Japan will enter negotiations on Asia-Pacific trade agreement, media reports say

Japan will enter negotiations on Asia-Pacific trade agreement, media reports say

TOKYO – Prime Minister Shinzo Abe will announce as early as this week Japan’s intent to enter talks on a major and controversial Asia-Pacific free trade pact that would help open the door to the world’s third-largest economy, Japanese media reported Wednesday.

By joining negotiations on the United States-led Trans-Pacific Partnership (TPP), Tokyo would edge closer to Washington as a trade partner. The pact could strike down some of Japan’s notoriously high tariffs, allowing cheaper imports into the country. And it would expand markets for Japan’s major exporters, boosting an economy – stagnant for the past two decades – that has become Abe’s top priority during his three months in office.

Abe is expected to make the announcement on Friday, the Kyodo news agency and several major dailies reported, citing unnamed government sources. But Kyodo added that if ongoing talks within Abe’s ruling party “get too heated,” the announcement date could be changed. Japanese officials often brief domestic media before significant government decisions.

A Foreign Ministry spokesman declined to confirm the Japanese media reports, saying, “With regard to whether or not Japan will participate in the TPP negotiations, we are of the view that [the prime minister] will make the final decision based on the party debate and the consultations with the U.S. government.”

Japan has for several years debated whether to join negotiations in the TPP, which involves 11 nations. A majority of Japanese support the move, describing it as a long-overdue reform, but the pact faces major opposition from farmers, who think their sector could be decimated with any reduction of tariffs on agricultural goods.

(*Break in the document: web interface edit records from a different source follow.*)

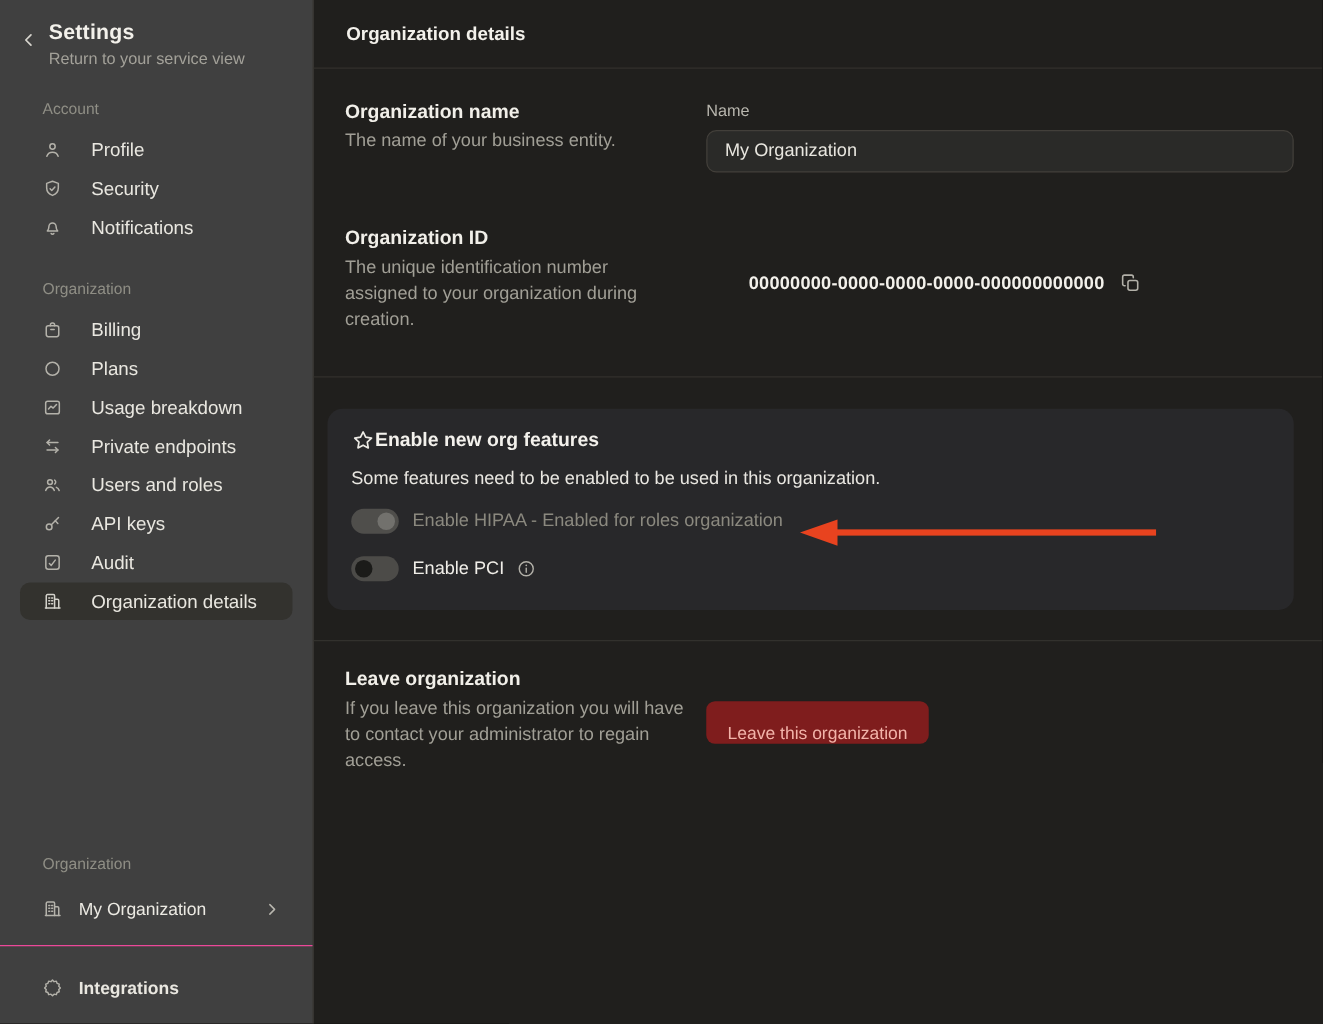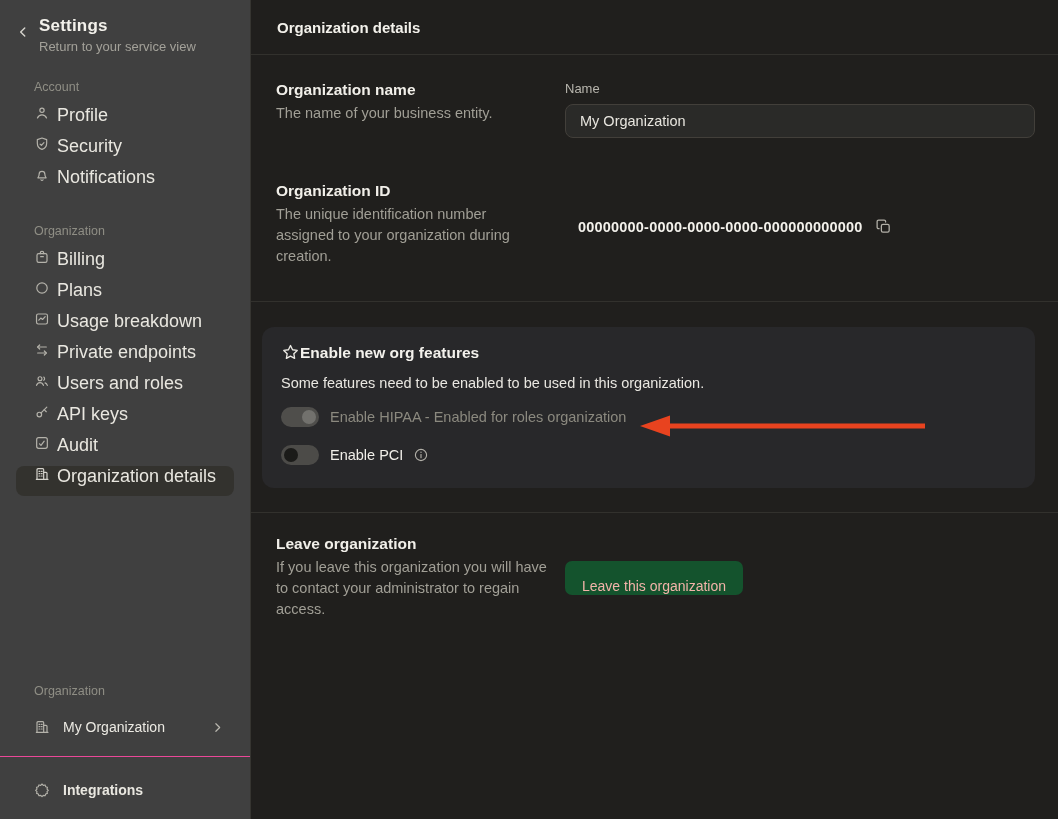--- a/index.html
+++ b/index.html
@@ -10,21 +10,21 @@
   
   .sidebar { width:251px; flex:0 0 251px; background:#404040; border-right:1px solid #363531; display:flex; flex-direction:column; }
   .side-header { display:flex; align-items:flex-start; gap:9px; padding:16px 14px 0 16px; }
   .back-btn { background:none; border:none; color:#d6d4cd; cursor:pointer; padding:0; margin-top:9px; display:flex; }
   .side-titles { display:flex; flex-direction:column; gap:3px; }
   .side-title { font-size:17px; font-weight:700; color:#f3f1eb; letter-spacing:.2px; }
   .side-subtitle { font-size:13px; color:#a3a199; }
 
   .section-label { font-size:12.5px; color:#8f8e85; margin:26px 18px 10px 34px; }
   .nav-group { }
-  .nav-item { display:flex; align-items:flex-start; gap:7px; height:30px; margin:1px 16px; padding:0 10px 0 18px; border-radius:8px; font-size:18px; color:#e9e7e0; cursor:pointer; }
+  .nav-item { display:flex; align-items:center; gap:23px; height:30px; margin:1px 16px; padding:0 10px 0 18px; border-radius:8px; font-size:15px; color:#e9e7e0; cursor:pointer; }
   .nav-item .nav-icon { display:flex; color:#b4b2aa; }
   .nav-item.selected { background:#33322e; }
   .nav-item.selected .nav-icon { color:#d4d2cb; }
   svg { display:block; }
 
   .spacer { flex:1 1 auto; }
 
   .org-switch-label { margin-top:0; }
   .org-switch { display:flex; align-items:center; gap:13px; height:30px; margin:4px 16px 14px 16px; padding:0 10px 0 18px; font-size:14px; color:#eceae3; cursor:pointer; }
   .org-switch .chev { margin-left:auto; color:#b9b7af; display:flex; }
@@ -43,21 +43,21 @@
   .row { display:grid; grid-template-columns:289px 1fr; padding:0 23px 0 25px; }
   .row-name { padding-top:26px; }
   .h2 { font-size:15.5px; font-weight:700; color:#f1efe9; }
   .desc { font-size:14.5px; color:#a19f96; line-height:21px; margin-top:4px; }
   .desc.narrow { max-width:258px; }
   .desc.narrow2 { max-width:272px; }
 
   .field-label { font-size:13px; color:#b8b6ae; display:block; }
   .text-input { margin-top:8px; width:100%; height:34px; background:#2a2a28; border:1px solid #423f3a; border-radius:8px; color:#e8e6df; font-size:14.5px; font-family:"Liberation Sans",sans-serif; padding:0 14px; outline:none; }
 
-  .row-id { margin-top:44px; }
+  .row-id { margin-top:44px;gap:21px; }
   .id-wrap { display:flex; align-items:center; gap:12px; margin-top:36px;margin-left:13px; }
   .id-value { font-size:14.5px; font-weight:700; color:#f3f1eb; letter-spacing:.2px; }
   .copy-btn { background:none; border:none; padding:0; color:#b2b0a8; cursor:pointer; display:flex; }
 
   .divider { height:1px; background:#32312d; margin-top:34px; }
   .divider2 { height:1px; background:#32312d; }
 
   .card { margin:25px 23px 0 11px; background:#28282a; border-radius:12px; padding:16px 20px 21px 19px; }
   .card-head { display:flex; align-items:center; }
   .card-head .star { display:flex; color:#eceae4; }
@@ -69,21 +69,21 @@
   .toggle.on-disabled { background:#5c5b57; opacity:.75; }
   .toggle.on-disabled .knob { right:3px; background:#8b8a84; }
   .toggle.off { background:#4c4b48; }
   .toggle.off .knob { left:3px; background:#1b1b19; }
   .toggle-label { font-size:14.5px; color:#f0eee8; }
   .toggle-label.dim { color:#8b897f; }
   .info-btn { background:none; border:none; padding:0; color:#b2b0a8; cursor:pointer; display:flex; margin-left:-1px; }
 
   .gap-to-div2 { height:24px; }
   .row-leave { padding-top:22px; }
-  .danger-btn { margin-top:26px; height:31px; padding:17px 17px; background:#14532d; border:none; border-radius:7px; color:#f2b3a9; font-size:14px; font-family:"Liberation Sans",sans-serif; cursor:pointer; }
+  .danger-btn { margin-top:26px; height:31px; padding:17px 17px; background:#7f1d1d; border:none; border-radius:7px; color:#f2b3a9; font-size:14px; font-family:"Liberation Sans",sans-serif; cursor:pointer; }
 
   .arrow-annotation { position:absolute; left:640px; top:414px; width:285px; height:24px; pointer-events:none; }
 </style>
 </head>
 <body>
 
 <div class="app">
 
   <aside class="sidebar">
     <div class="side-header">

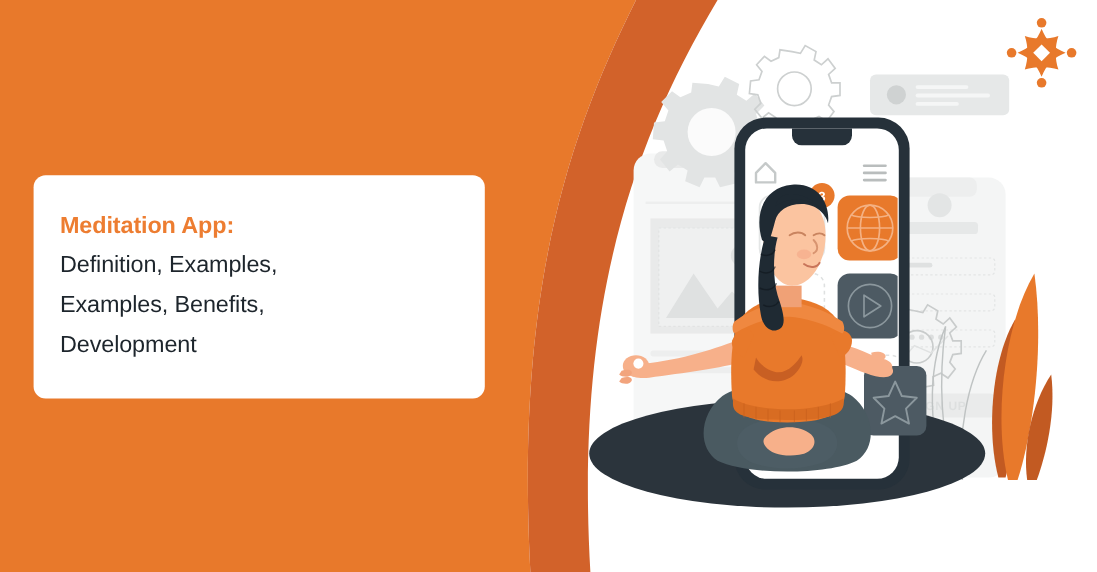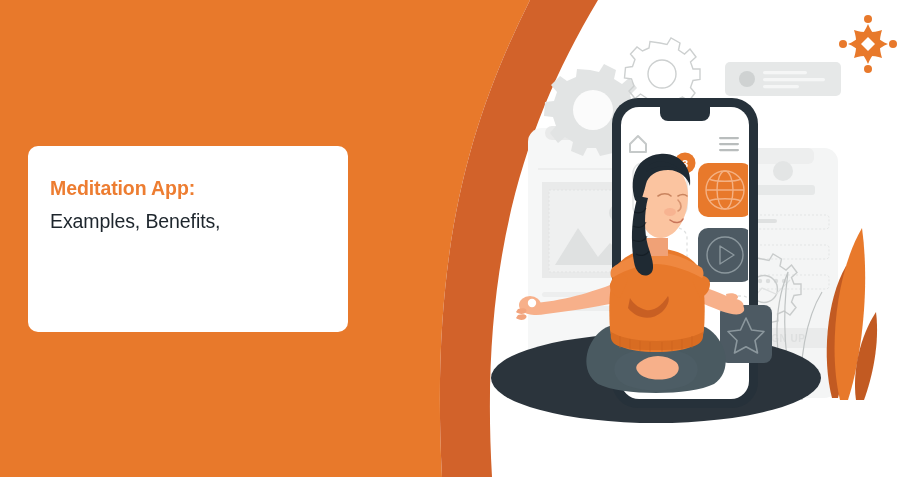--- a/index.html
+++ b/index.html
@@ -8,21 +8,21 @@
     font-family:"Liberation Sans", sans-serif;
     background:#ffffff;
   }
   #stage{position:relative;width:914px;height:477px;overflow:hidden;background:#ffffff;}
 
   
   .bg-svg{position:absolute;left:0;top:0;width:914px;height:477px;}
 
   
   .title-card{
-    position:absolute;left:28px;top:146px;width:320px;height:186px;
+    position:absolute;left:28px;top:146px;width:376px;height:186px;
     background:#ffffff;border-radius:10px;
     box-sizing:border-box;
     padding:26px 24px 0 22px;
     z-index:30;
   }
   .title-line{
     font-size:19.5px;line-height:33px;color:#1d252c;font-weight:400;
     letter-spacing:-0.1px;
   }
   .title-line.accent{color:#ED7D31;font-weight:bold;font-size:19.5px;}
@@ -251,21 +251,23 @@
         <path d="M163,240 C169,243 175,241 177,236"></path>
         <path d="M166,254 C171,257 177,255 179,251"></path>
       </g>
     </g>
 
     </g>
   </svg>
 
   <div class="title-card">
     <div class="title-line accent">Meditation App:</div>
+    <div class="title-line">Definition, Examples,</div>
     <div class="title-line">Examples, Benefits,</div>
+    <div class="title-line">Development</div>
   </div>
 
   <svg class="logo" viewBox="0 0 64 64">
     <path d="M32,12 C36,22 42,28 52,32 C42,36 36,42 32,52 C28,42 22,36 12,32 C22,28 28,22 32,12 Z" fill="#E8792B"></path>
     <path d="M18,18 C27,21 37,21 46,18 C43,27 43,37 46,46 C37,43 27,43 18,46 C21,37 21,27 18,18 Z" fill="#E8792B"></path>
     <polygon points="32,25 39,32 32,39 25,32" fill="#FFFFFF"></polygon>
     <circle cx="32" cy="7" r="4" fill="#E8792B"></circle>
     <circle cx="32" cy="57" r="4" fill="#E8792B"></circle>
     <circle cx="7" cy="32" r="4" fill="#E8792B"></circle>
     <circle cx="57" cy="32" r="4" fill="#E8792B"></circle>

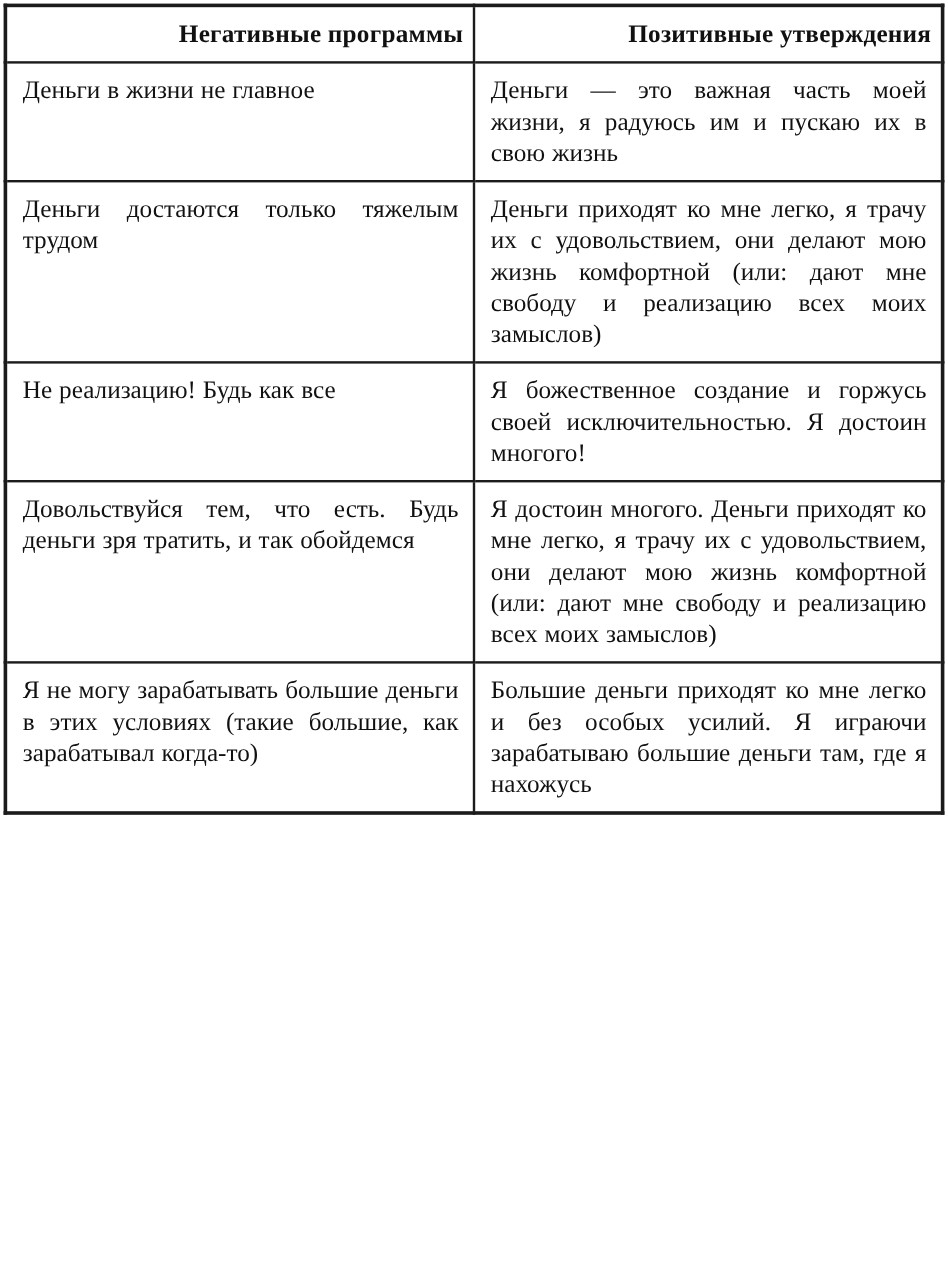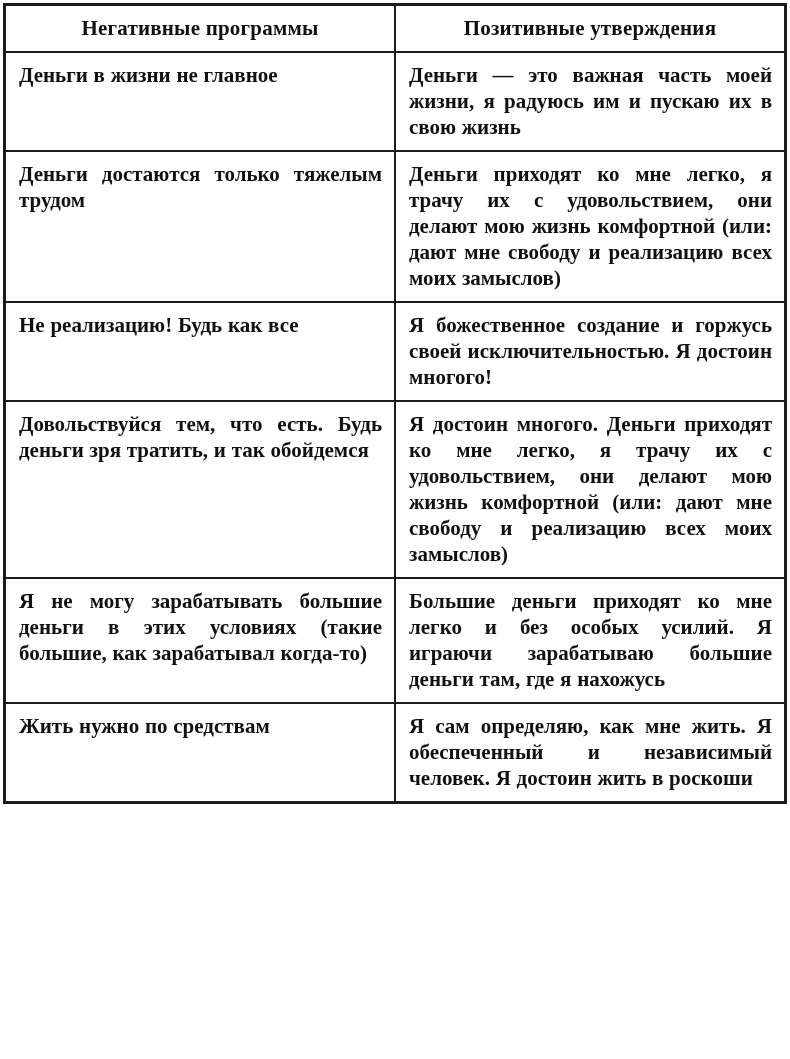--- a/index.html
+++ b/index.html
@@ -28,34 +28,33 @@
   }
   table.affirmations th,
   table.affirmations td {
     border: 2px solid #1b1b1b;
     box-sizing: border-box;
     width: 50%;
   }
   table.affirmations th {
     font-size: 21px;
     font-weight: bold;
-    text-align: center;
+    text-align: right;
     padding: 10px 8px;
     letter-spacing: 0.2px;
   }
   table.affirmations td {
     font-size: 21px;
     line-height: 26px;
     text-align: justify;
     vertical-align: top;
     padding: 9px 12px 10px 13px;
     hyphens: auto;
     -webkit-hyphens: auto;
     word-spacing: 0.5px;
-    font-weight: bold;
   }
 </style>
 </head>
 <body>
 
 <div class="page">
   <table class="affirmations">
     <thead>
       <tr>
         <th>Негативные программы</th>
@@ -76,19 +75,15 @@
           <td>Я божественное создание и горжусь своей исключительностью. Я достоин многого!</td>
         </tr>
         <tr>
           <td>Довольствуйся тем, что есть. Будь деньги зря тратить, и так обойдемся</td>
           <td>Я достоин многого. Деньги приходят ко мне легко, я трачу их с удовольствием, они делают мою жизнь комфортной (или: дают мне свободу и реализацию всех моих замыслов)</td>
         </tr>
         <tr>
           <td>Я не могу зарабатывать большие деньги в этих условиях (такие большие, как зарабатывал когда-то)</td>
           <td>Большие деньги приходят ко мне легко и без особых усилий. Я играючи зарабатываю большие деньги там, где я нахожусь</td>
         </tr>
-        <tr>
-          <td>Жить нужно по средствам</td>
-          <td>Я сам определяю, как мне жить. Я обеспеченный и независимый человек. Я достоин жить в роскоши</td>
-        </tr>
       </tbody>
   </table>
 </div>
 
 </body></html>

For Abe, the TPP represents a major component of his economic strategy, which calls for inflation, followed by reforms. Abe has focused mainly on the first of those goals, using both monetary easing and fiscal stimulus. But the reforms ? especially the tariff reductions ? are politically trickier, especially with a parliamentary election coming in July. Japan’s farm lobby staged a 4,000-person protest in Tokyo on Tuesday.

The International Monetary Fund has recommended that Japan join TPP negotiations while also pursuing additional reforms: reducing public debt, helping women in the workplace and removing certain government regulations.

Japanese officials say the TPP is vital to helping the nation keep up with faster-growing economies in Asia ? particularly South Korea, an export-dependent rival that has already struck free trade agreements with the United States and the European Union. About 34 percent of South Korea’s total trade is conducted with nations under such partnerships, according to a Japanese government report. For Japan, only 19 percent of trade comes with nations with which it already has reached free trade or economic partnership deals.

Japan’s participation has been widely expected since Abe met with President Obama last month, a sit-down that focused heavily on the free-trade agreement.

Abe had insisted that Japan would not join negotiations if the country was forced beforehand to scrap all tariffs. But that stance was pure choreography, analysts say ? a political move to earn a concession he already had. No country is asked to enter negotiations under such terms.

A joint U.S.-Japan statement released after the summit said that should Japan participate in TPP talks, “all goods would be subject to negotiation” but that Japan “is not required to make a prior commitment to unilaterally eliminate all tariffs upon joining” talks.

Japan’s involvement would make the TPP a far more significant pact: Japan’s gross domestic product outweighs, by a hair, the combined GDP of the 10 other non-U.S. nations. TPP also involves Australia, Brunei, Canada, Chile, Malaysia, Mexico, New Zealand, Peru, Singapore and Vietnam.

Some analysts suspect that Japan’s involvement could slow talks, as it tries to protect certain products ? such as rice ? that have long been subject to high tariffs. Some members of Abe’s party have demanded that certain forestry, fishery and agricultural products be excluded from negotiation.

But Japan also stands to benefit by gaining easier access to natural gas from the United States. With most of its nuclear plants idled, Japan is seeking low-cost fossil fuels.

“There is no alternative other than for us to be there” in negotiations, said Ichiro Fujisaki, a former Japanese ambassador to the United States.

Japan’s government estimates that the trade agreement would boost the nation’s annual GDP by 0.5 percent.